Saved entries

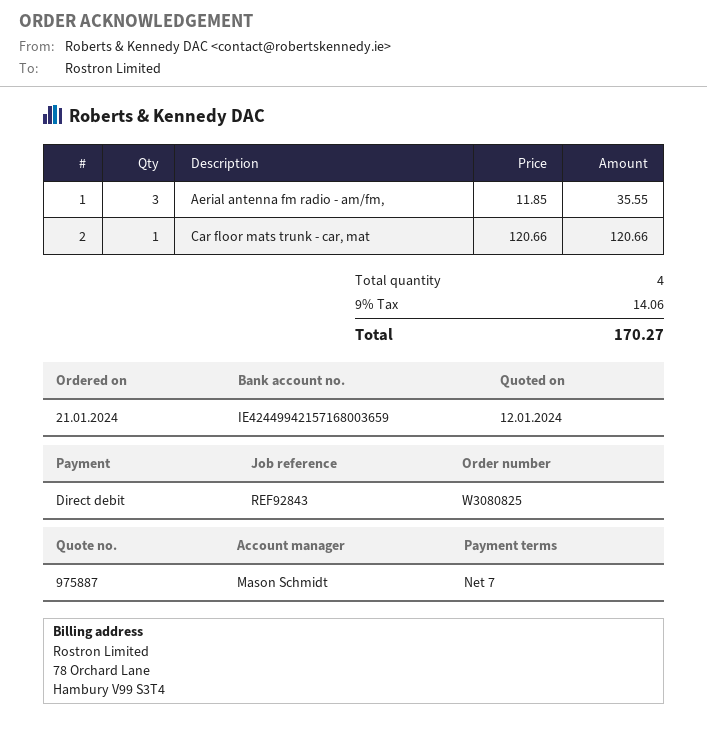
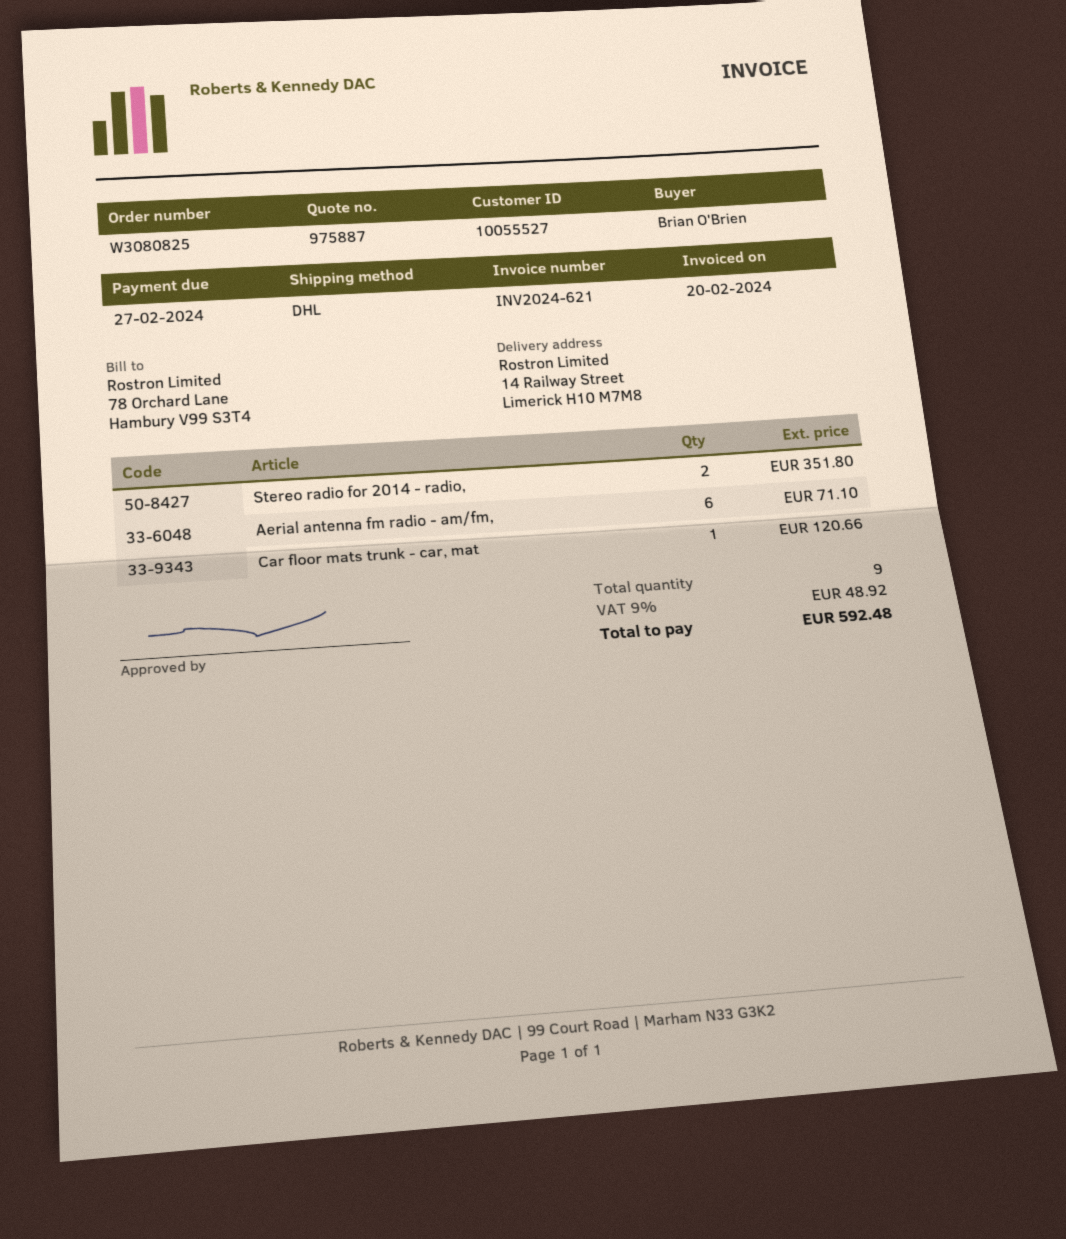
Aerial antenna fm radio - am/fm,: 3 for 35.55 -> 6 for 71.10
Stereo radio for 2014 - radio,: none -> 2 for 351.80
total quantity: 4 -> 9
tax: 9% = 14.06 -> 9% = 48.92
total: 170.27 -> 592.48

- _Task_
Wherever the string "total" appears in a line of the records, copy that line.

- _Reply_
total quantity: 4 -> 9
total: 170.27 -> 592.48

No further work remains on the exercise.